* Task directions
Leaving out the images, please reproduce each line below exactly.

--

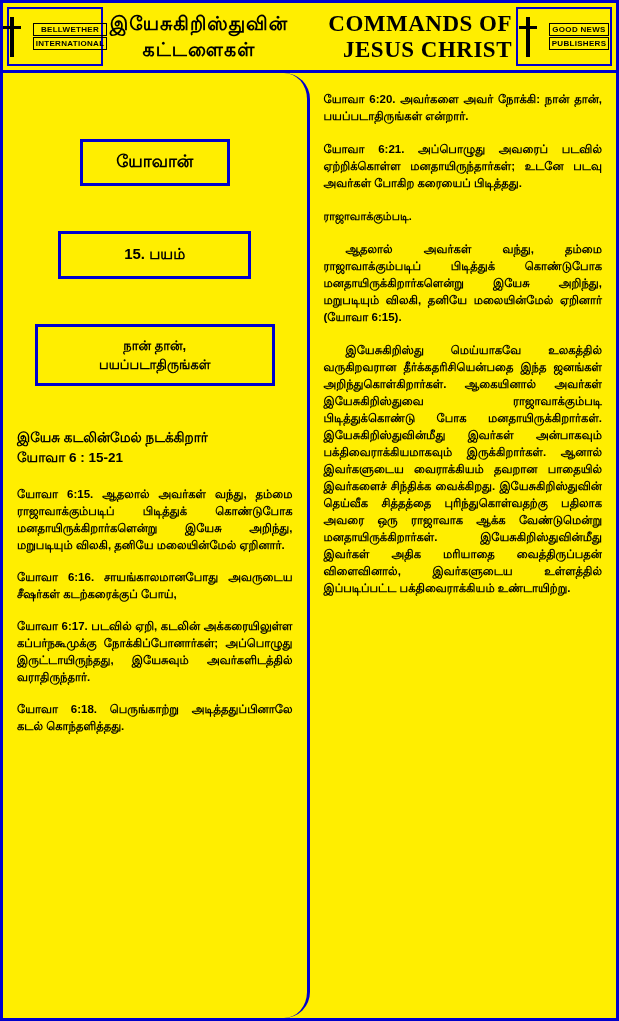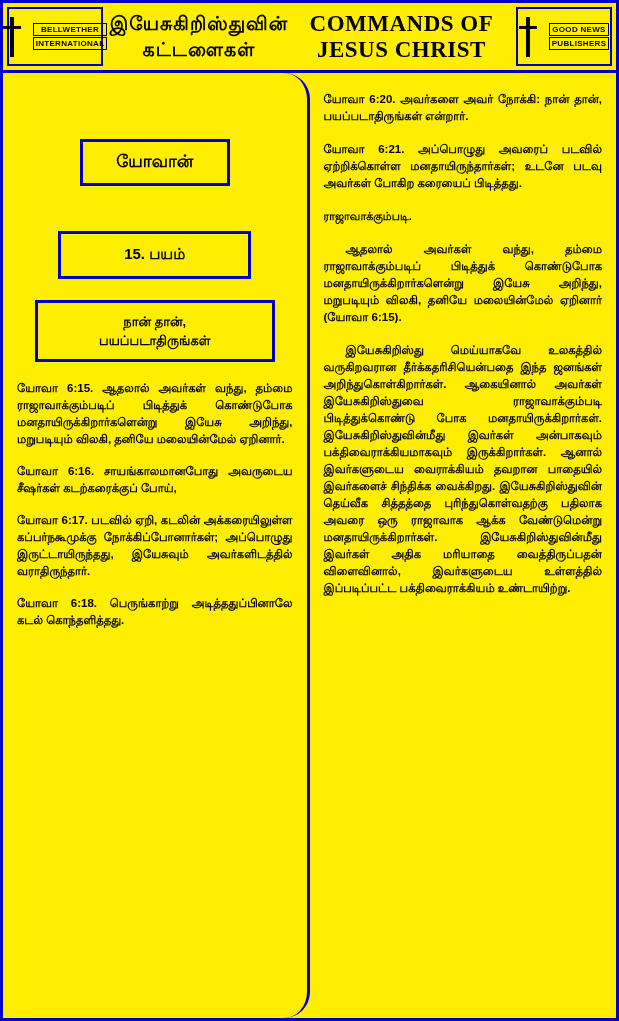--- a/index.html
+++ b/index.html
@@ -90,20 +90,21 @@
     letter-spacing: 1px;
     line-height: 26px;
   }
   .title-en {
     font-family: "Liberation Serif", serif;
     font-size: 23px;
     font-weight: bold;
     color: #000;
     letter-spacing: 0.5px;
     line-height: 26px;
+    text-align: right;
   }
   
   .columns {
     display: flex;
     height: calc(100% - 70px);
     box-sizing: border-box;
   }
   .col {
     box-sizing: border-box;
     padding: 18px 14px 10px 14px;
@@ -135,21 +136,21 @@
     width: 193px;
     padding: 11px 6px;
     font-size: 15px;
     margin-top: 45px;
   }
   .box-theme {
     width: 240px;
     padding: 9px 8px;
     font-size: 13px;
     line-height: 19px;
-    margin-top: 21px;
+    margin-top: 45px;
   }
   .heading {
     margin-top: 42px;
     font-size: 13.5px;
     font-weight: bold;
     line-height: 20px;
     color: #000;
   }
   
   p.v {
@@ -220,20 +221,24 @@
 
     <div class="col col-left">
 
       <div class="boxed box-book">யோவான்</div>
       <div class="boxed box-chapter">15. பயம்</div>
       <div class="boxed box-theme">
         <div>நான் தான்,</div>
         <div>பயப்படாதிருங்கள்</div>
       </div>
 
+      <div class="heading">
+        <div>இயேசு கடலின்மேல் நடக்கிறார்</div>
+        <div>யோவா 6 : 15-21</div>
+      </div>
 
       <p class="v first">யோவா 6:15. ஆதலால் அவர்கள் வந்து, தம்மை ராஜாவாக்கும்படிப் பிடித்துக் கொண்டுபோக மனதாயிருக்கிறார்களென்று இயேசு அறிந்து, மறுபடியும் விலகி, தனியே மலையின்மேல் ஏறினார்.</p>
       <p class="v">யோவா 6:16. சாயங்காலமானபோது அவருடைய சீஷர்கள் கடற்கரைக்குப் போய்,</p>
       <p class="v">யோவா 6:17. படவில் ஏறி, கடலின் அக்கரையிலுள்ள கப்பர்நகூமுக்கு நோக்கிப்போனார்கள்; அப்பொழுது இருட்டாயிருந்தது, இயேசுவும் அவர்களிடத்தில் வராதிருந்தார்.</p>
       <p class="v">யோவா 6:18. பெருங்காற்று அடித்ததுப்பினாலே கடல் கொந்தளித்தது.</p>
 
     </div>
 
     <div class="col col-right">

--

* Task answer
--- a/index.html
+++ b/index.html
@@ -90,20 +90,21 @@
     letter-spacing: 1px;
     line-height: 26px;
   }
   .title-en {
     font-family: "Liberation Serif", serif;
     font-size: 23px;
     font-weight: bold;
     color: #000;
     letter-spacing: 0.5px;
     line-height: 26px;
+    text-align: right;
   }
   
   .columns {
     display: flex;
     height: calc(100% - 70px);
     box-sizing: border-box;
   }
   .col {
     box-sizing: border-box;
     padding: 18px 14px 10px 14px;
@@ -135,21 +136,21 @@
     width: 193px;
     padding: 11px 6px;
     font-size: 15px;
     margin-top: 45px;
   }
   .box-theme {
     width: 240px;
     padding: 9px 8px;
     font-size: 13px;
     line-height: 19px;
-    margin-top: 21px;
+    margin-top: 45px;
   }
   .heading {
     margin-top: 42px;
     font-size: 13.5px;
     font-weight: bold;
     line-height: 20px;
     color: #000;
   }
   
   p.v {
@@ -220,20 +221,24 @@
 
     <div class="col col-left">
 
       <div class="boxed box-book">யோவான்</div>
       <div class="boxed box-chapter">15. பயம்</div>
       <div class="boxed box-theme">
         <div>நான் தான்,</div>
         <div>பயப்படாதிருங்கள்</div>
       </div>
 
+      <div class="heading">
+        <div>இயேசு கடலின்மேல் நடக்கிறார்</div>
+        <div>யோவா 6 : 15-21</div>
+      </div>
 
       <p class="v first">யோவா 6:15. ஆதலால் அவர்கள் வந்து, தம்மை ராஜாவாக்கும்படிப் பிடித்துக் கொண்டுபோக மனதாயிருக்கிறார்களென்று இயேசு அறிந்து, மறுபடியும் விலகி, தனியே மலையின்மேல் ஏறினார்.</p>
       <p class="v">யோவா 6:16. சாயங்காலமானபோது அவருடைய சீஷர்கள் கடற்கரைக்குப் போய்,</p>
       <p class="v">யோவா 6:17. படவில் ஏறி, கடலின் அக்கரையிலுள்ள கப்பர்நகூமுக்கு நோக்கிப்போனார்கள்; அப்பொழுது இருட்டாயிருந்தது, இயேசுவும் அவர்களிடத்தில் வராதிருந்தார்.</p>
       <p class="v">யோவா 6:18. பெருங்காற்று அடித்ததுப்பினாலே கடல் கொந்தளித்தது.</p>
 
     </div>
 
     <div class="col col-right">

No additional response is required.